(Data in this exercise):
◇ ◇ ◇ ◇

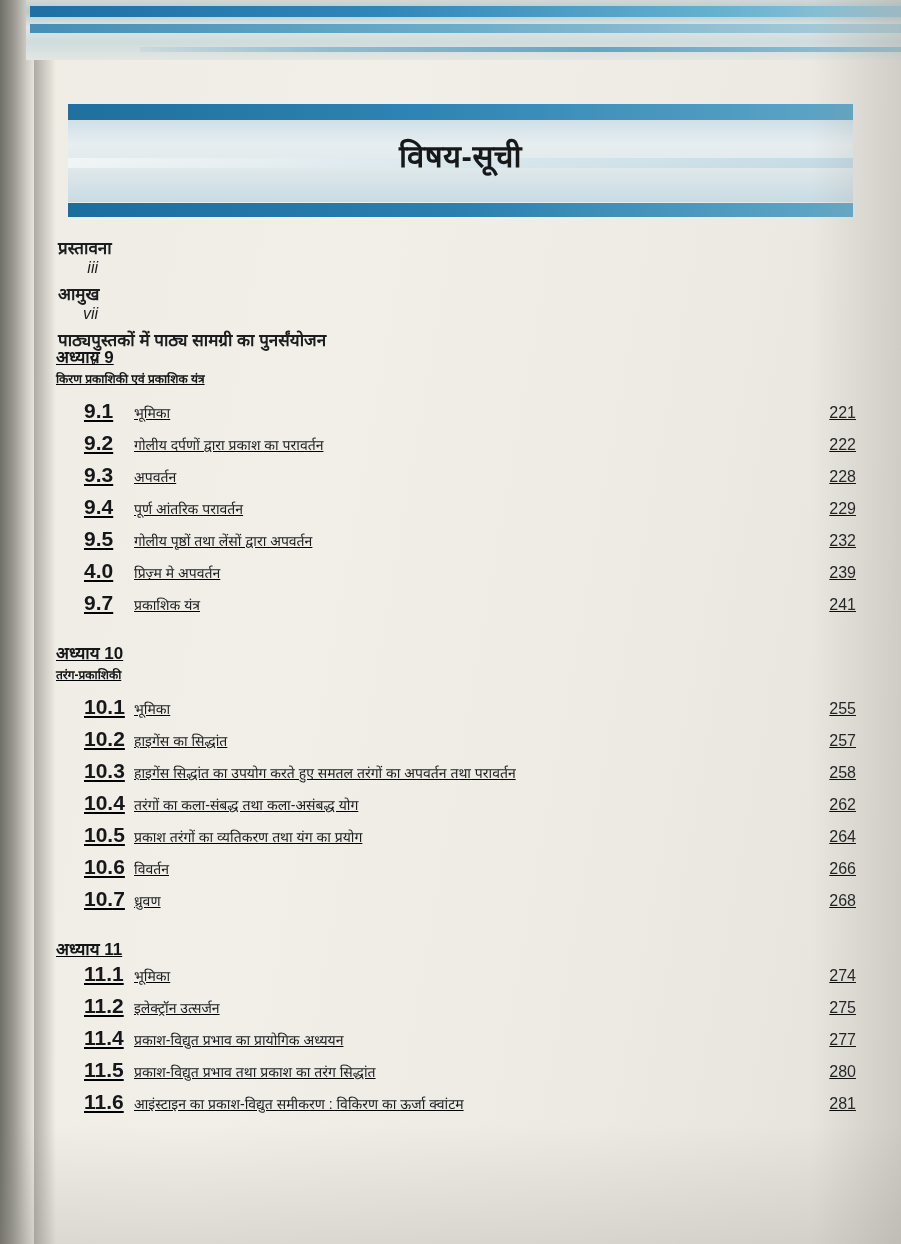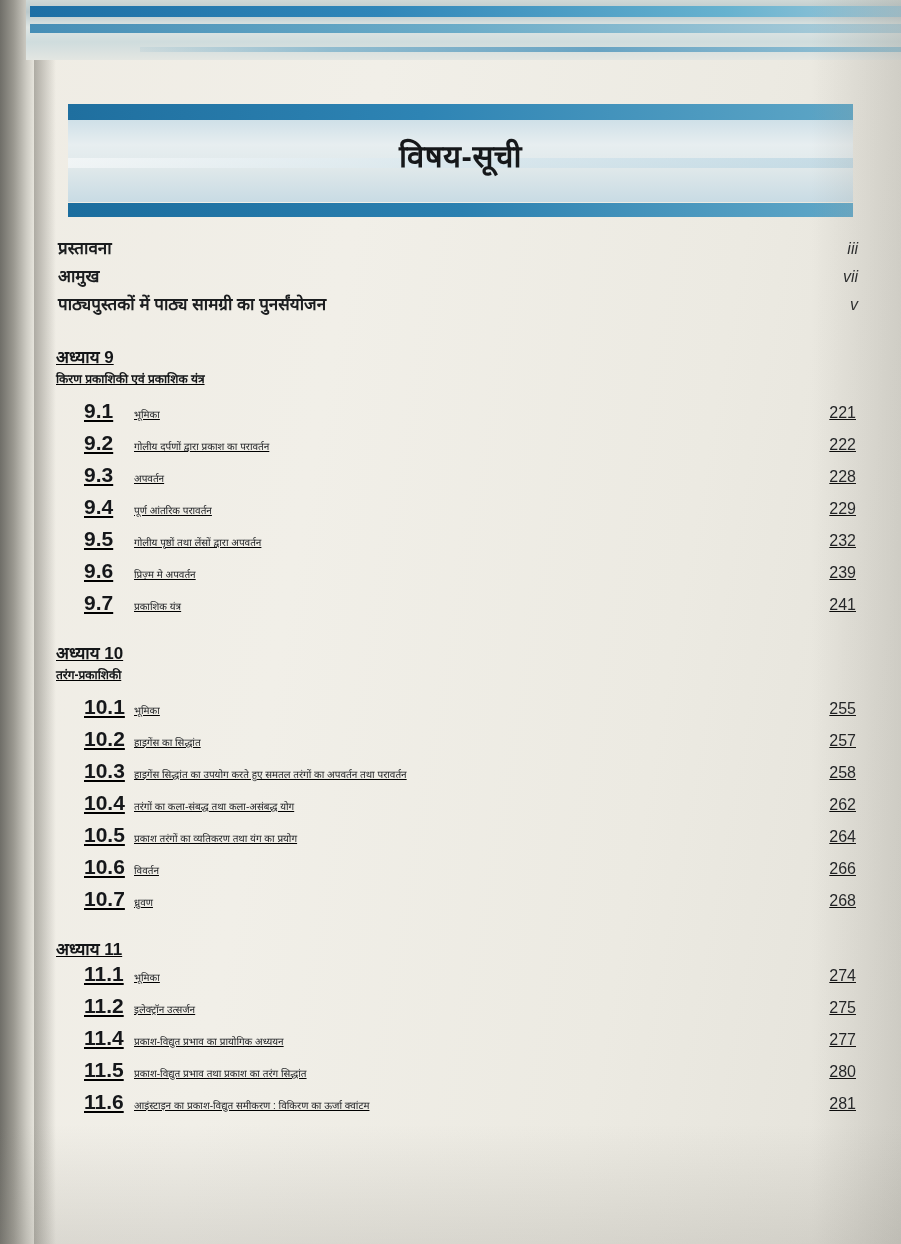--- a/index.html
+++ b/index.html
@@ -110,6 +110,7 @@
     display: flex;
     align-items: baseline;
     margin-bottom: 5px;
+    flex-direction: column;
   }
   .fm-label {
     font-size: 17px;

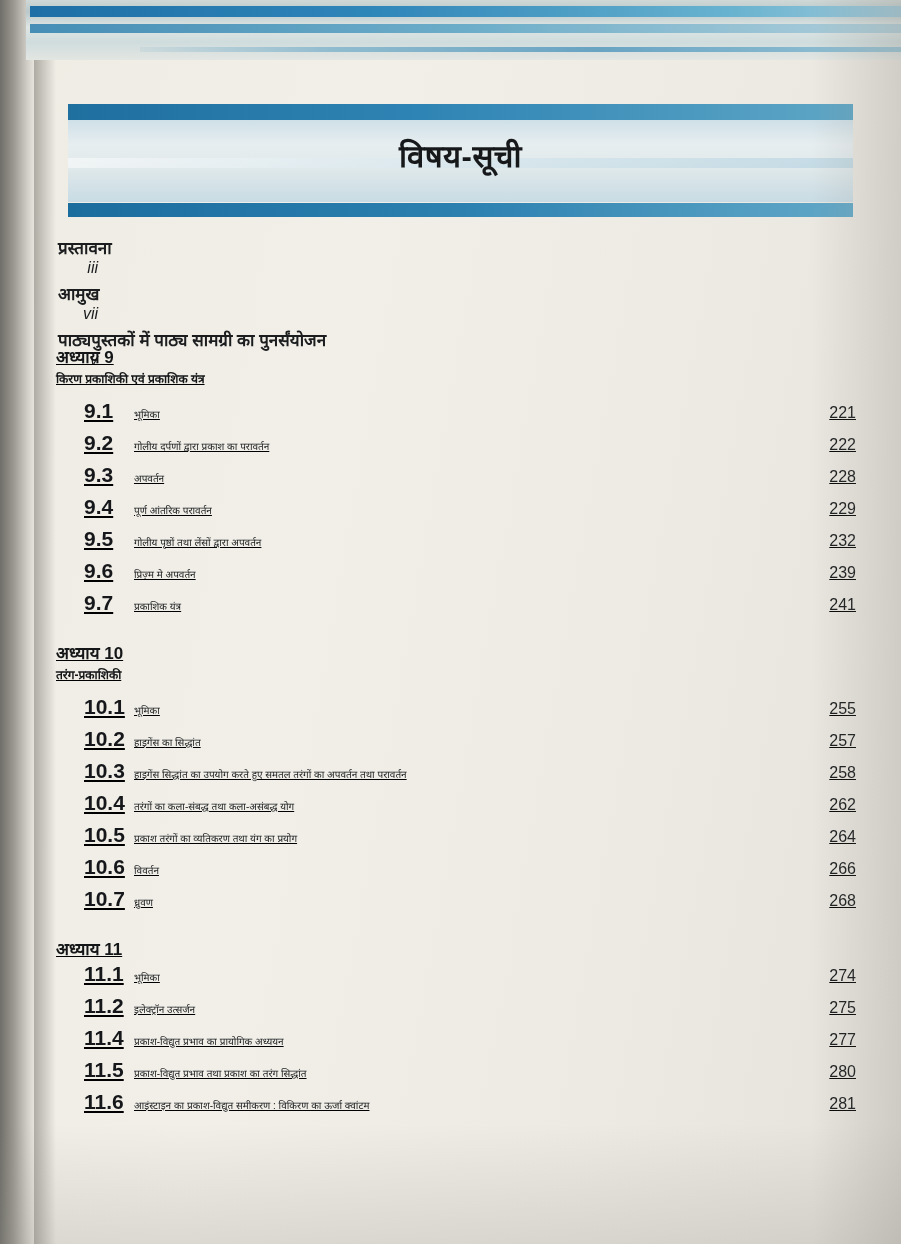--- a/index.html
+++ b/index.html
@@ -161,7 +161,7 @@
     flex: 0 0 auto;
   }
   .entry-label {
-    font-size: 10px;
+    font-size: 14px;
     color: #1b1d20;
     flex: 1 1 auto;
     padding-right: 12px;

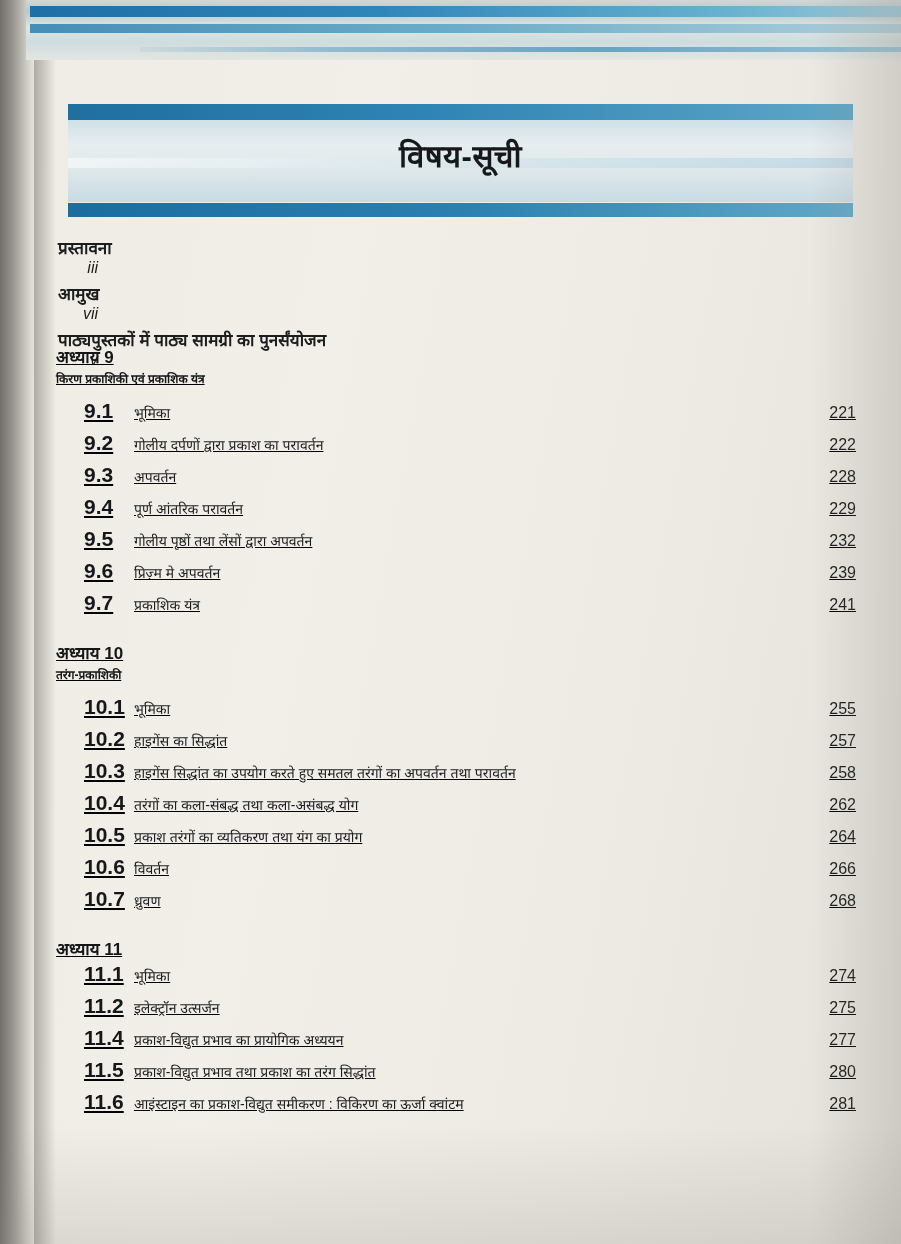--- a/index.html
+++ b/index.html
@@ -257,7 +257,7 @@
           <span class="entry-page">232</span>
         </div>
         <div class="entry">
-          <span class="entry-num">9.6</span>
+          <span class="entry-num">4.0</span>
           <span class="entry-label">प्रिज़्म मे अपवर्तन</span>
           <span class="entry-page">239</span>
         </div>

◇ ◇ ◇ ◇

(Your instructions): Please return all lines from the records that hold the word "flex".

(Result of the exercise):
     display: flex;
+    flex-direction: column;
     flex: 0 0 auto;
     flex: 1 1 auto;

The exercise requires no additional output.